RECORDED INFORMATION
# # # # #
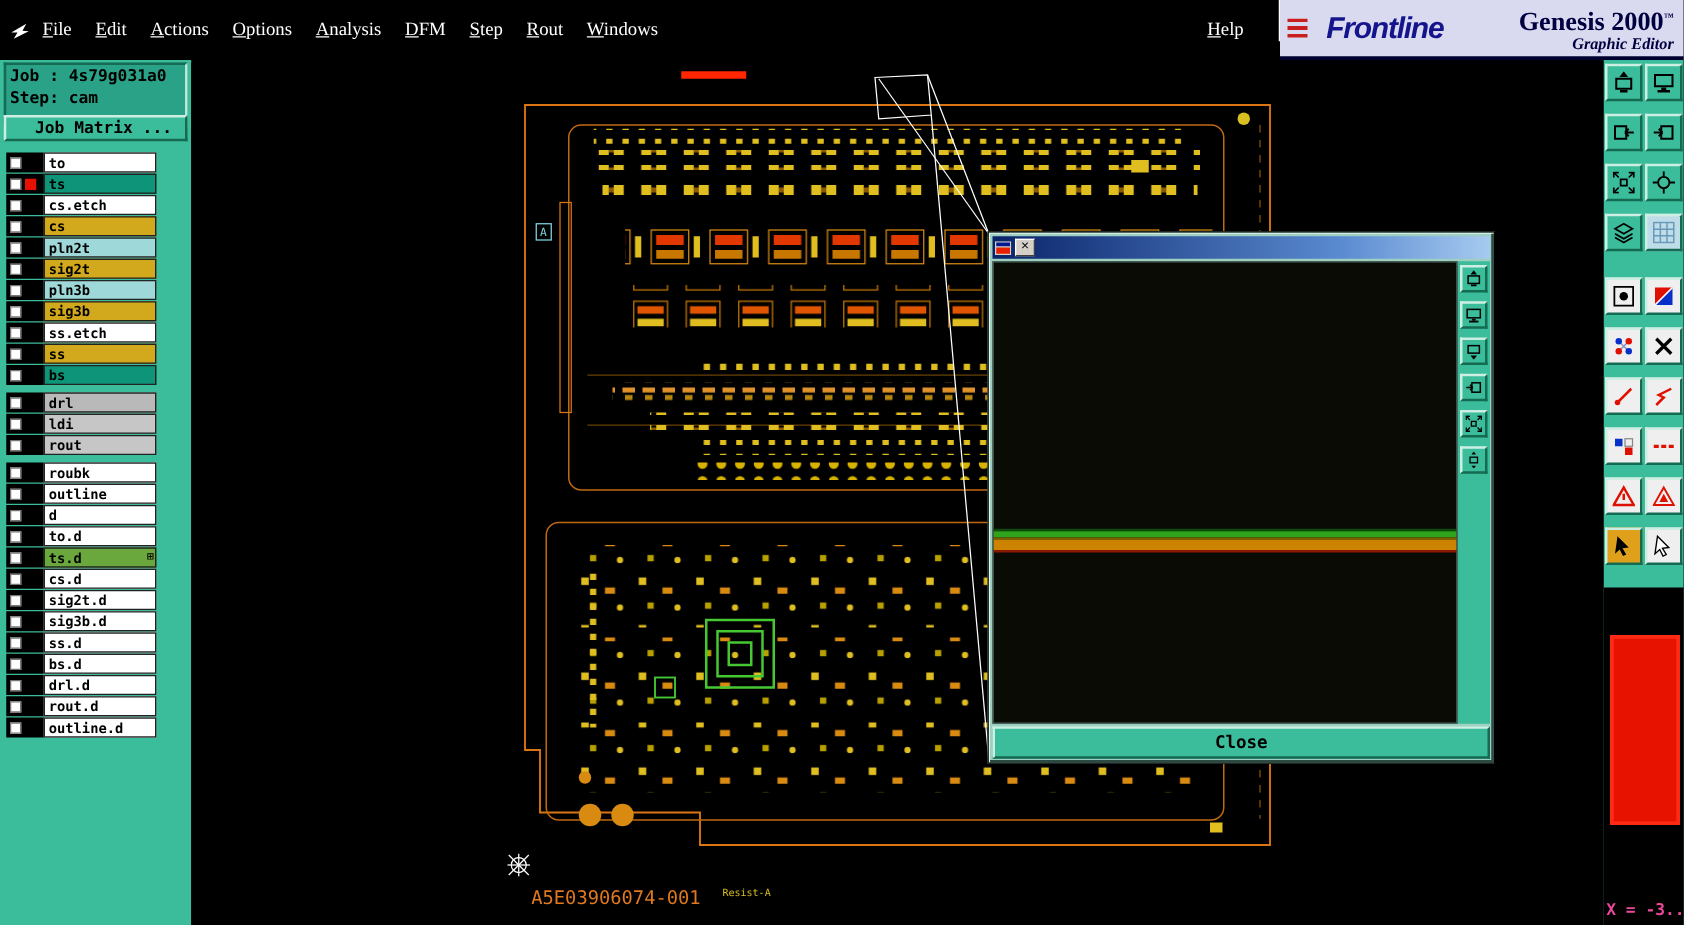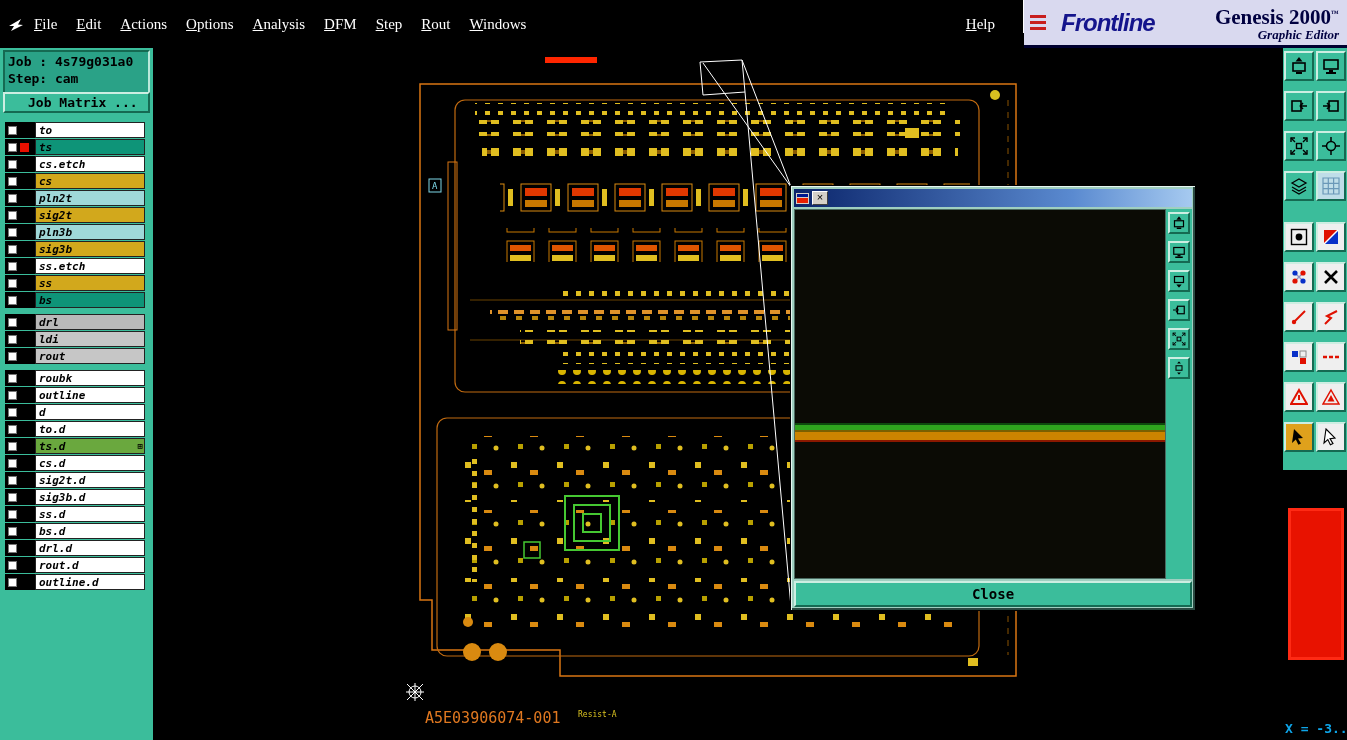"to" .layer-list { font-style: italic -> none; width: 140px -> 120px }
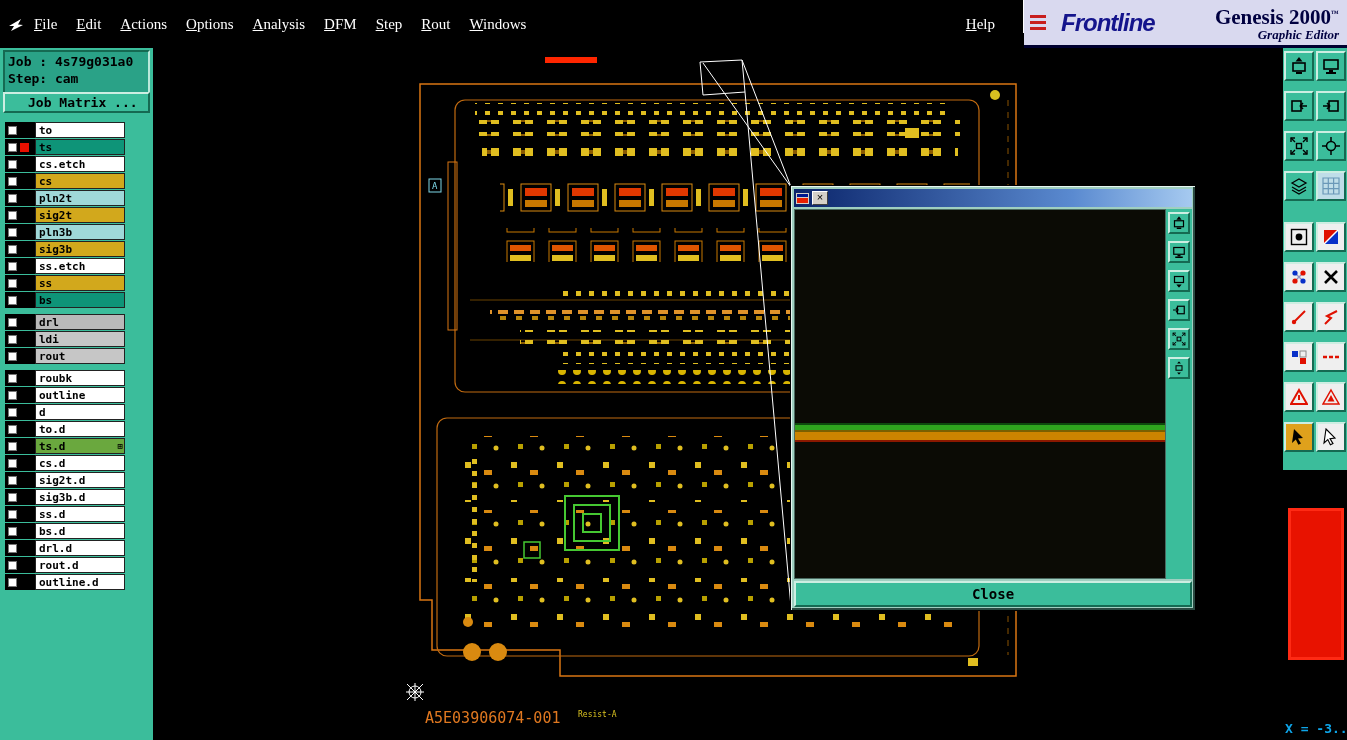"X = -3.." .status-coords { color: #0ea5e9 -> #ec4899 }
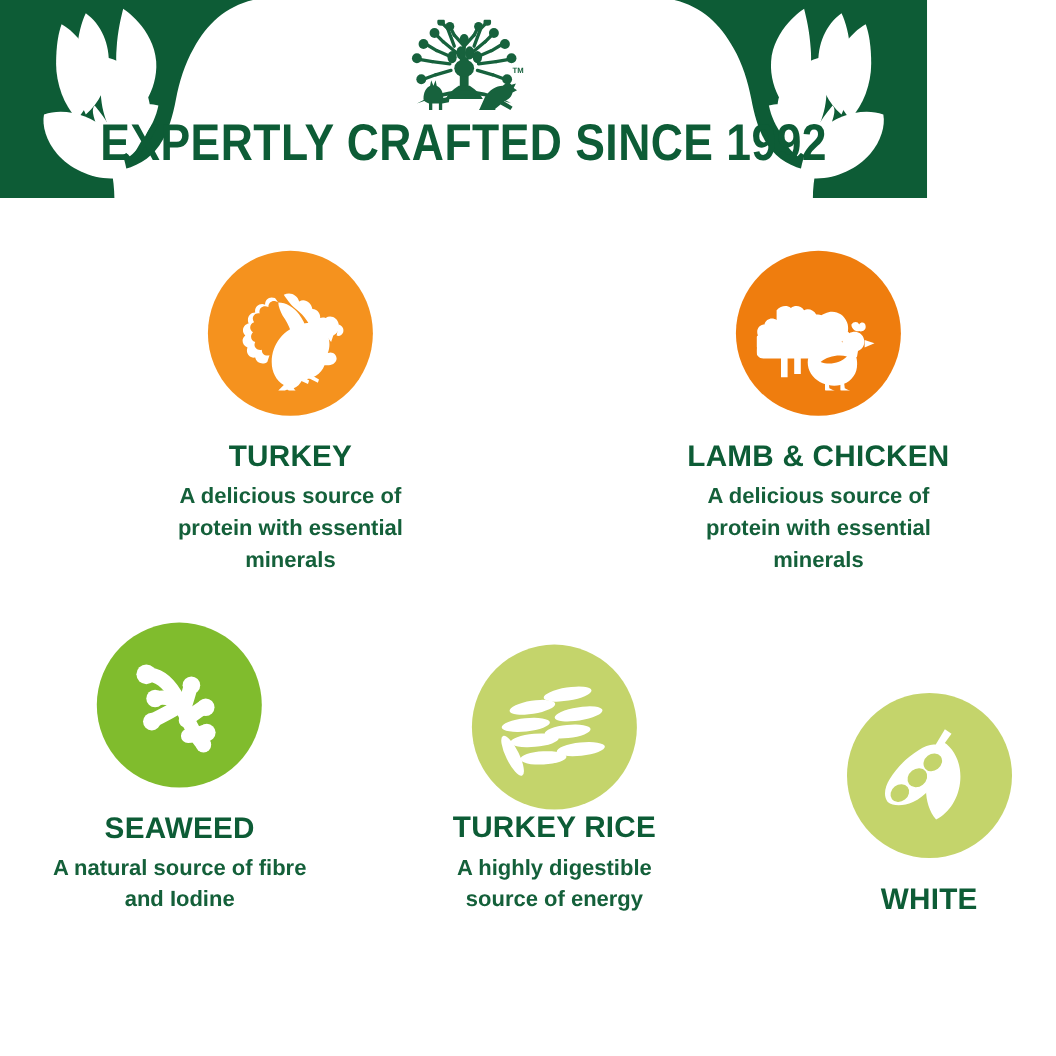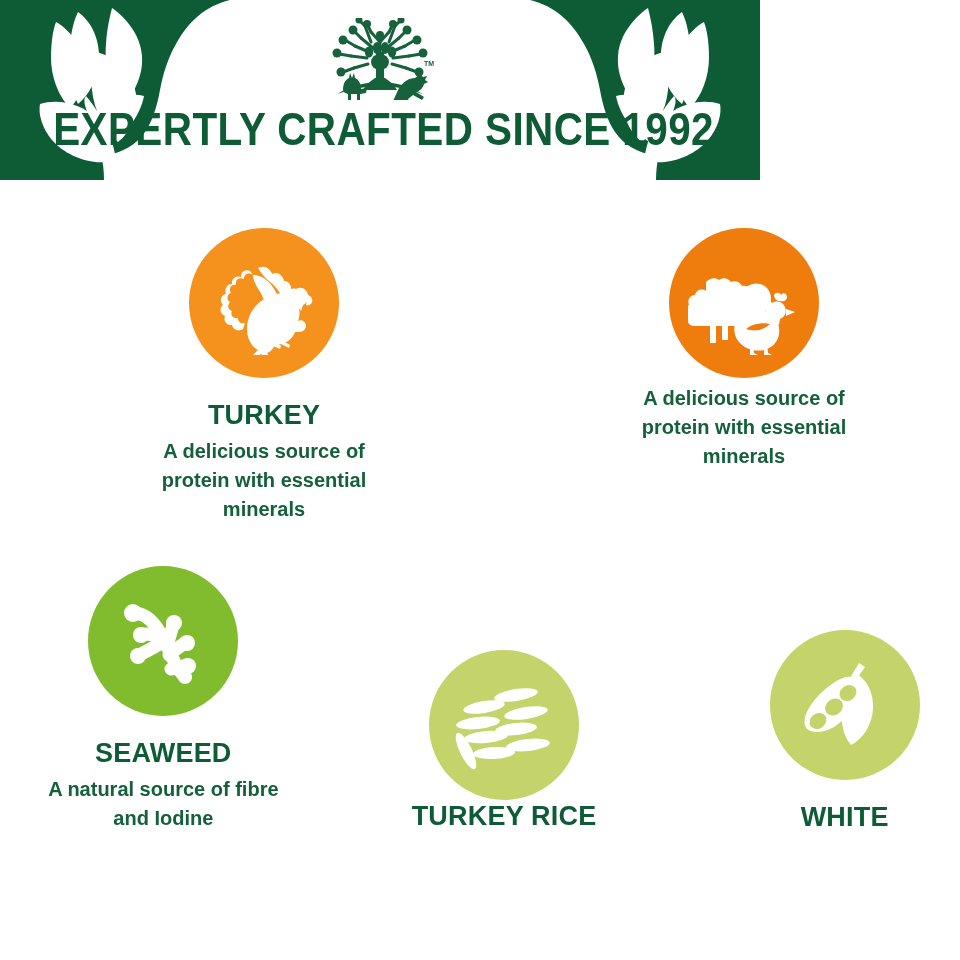"EXPERTLY CRAFTED SINCE 1992" .header { width: 760px -> 843px }
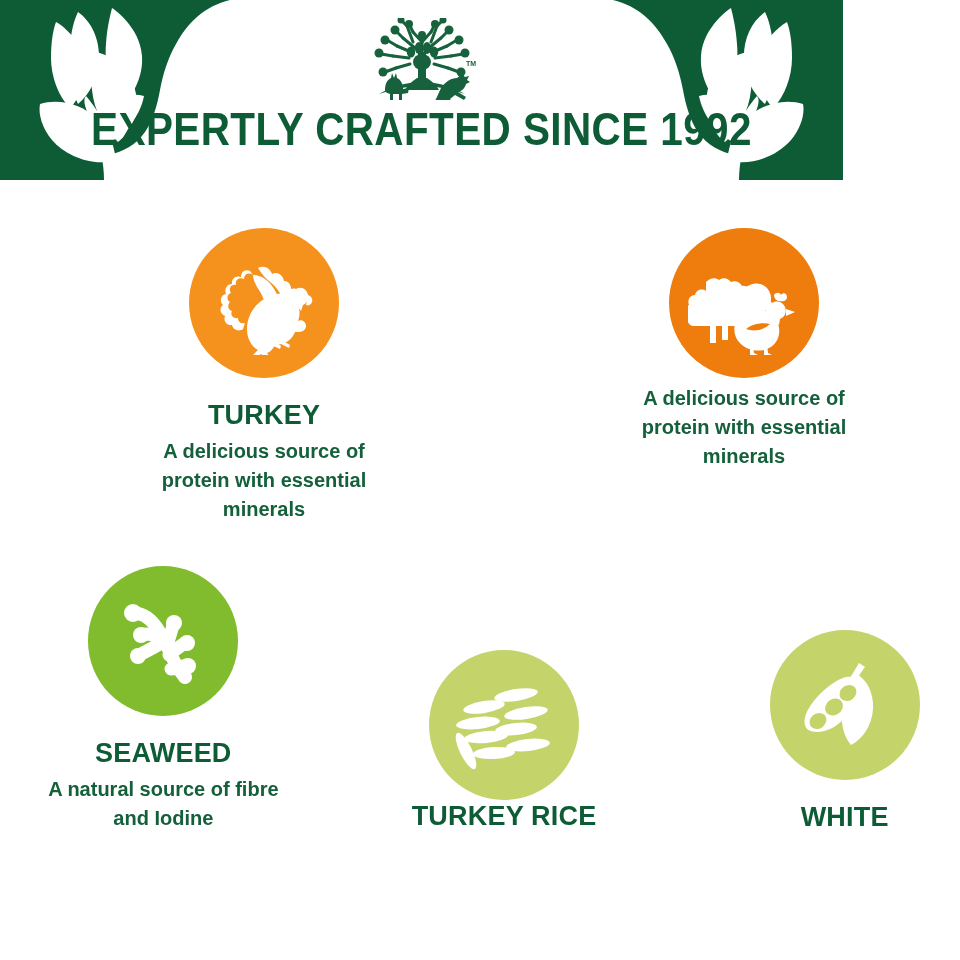"LAMB & CHICKEN" div.item-title { html: none -> <div>LAMB &amp; CHICKEN</div> }
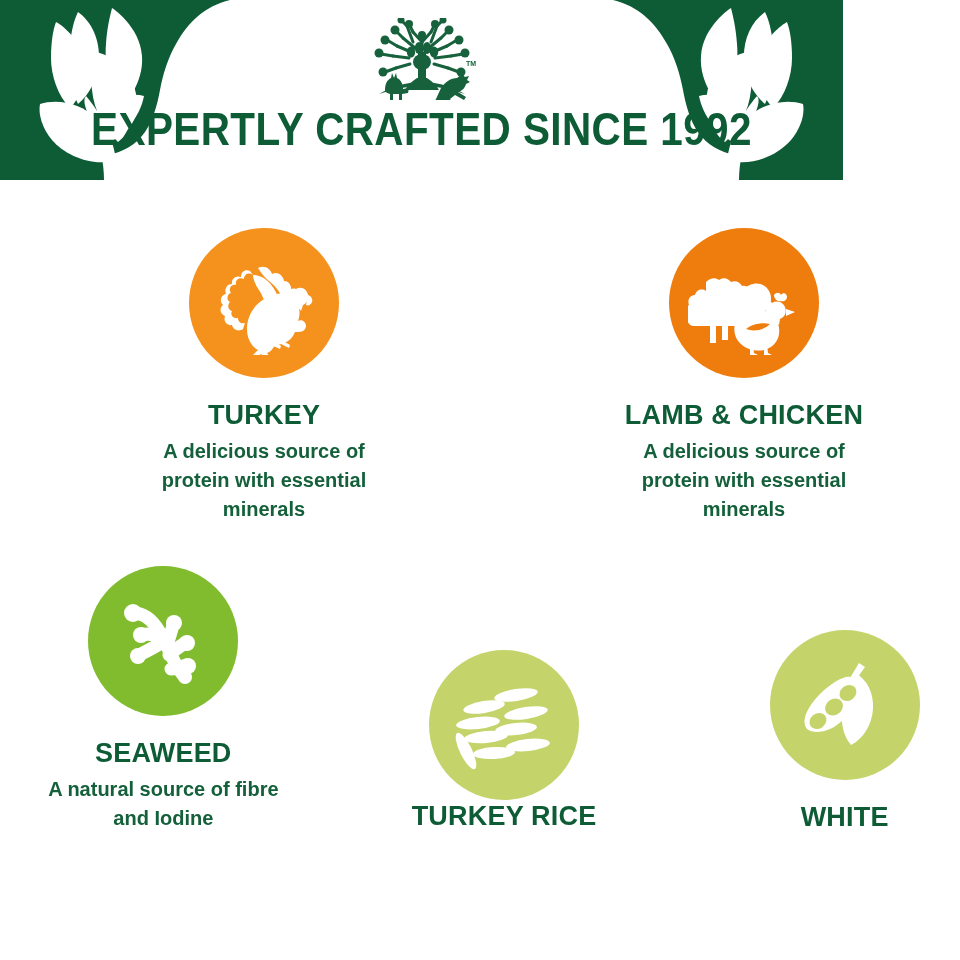"A highly digestible source of" div.item-desc { html: none -> <div>A highly digestible source of energy</div> }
# # # # #
ABOUT THIS EXERCISE
Please give an exact copy of the lines from the line containing "none -> <div>LAMB" through the end of the records above, pictures excluded.

RESPONSE AREA
"LAMB & CHICKEN" div.item-title { html: none -> <div>LAMB &amp; CHICKEN</div> }
"A highly digestible source of" div.item-desc { html: none -> <div>A highly digestible source of energy</div> }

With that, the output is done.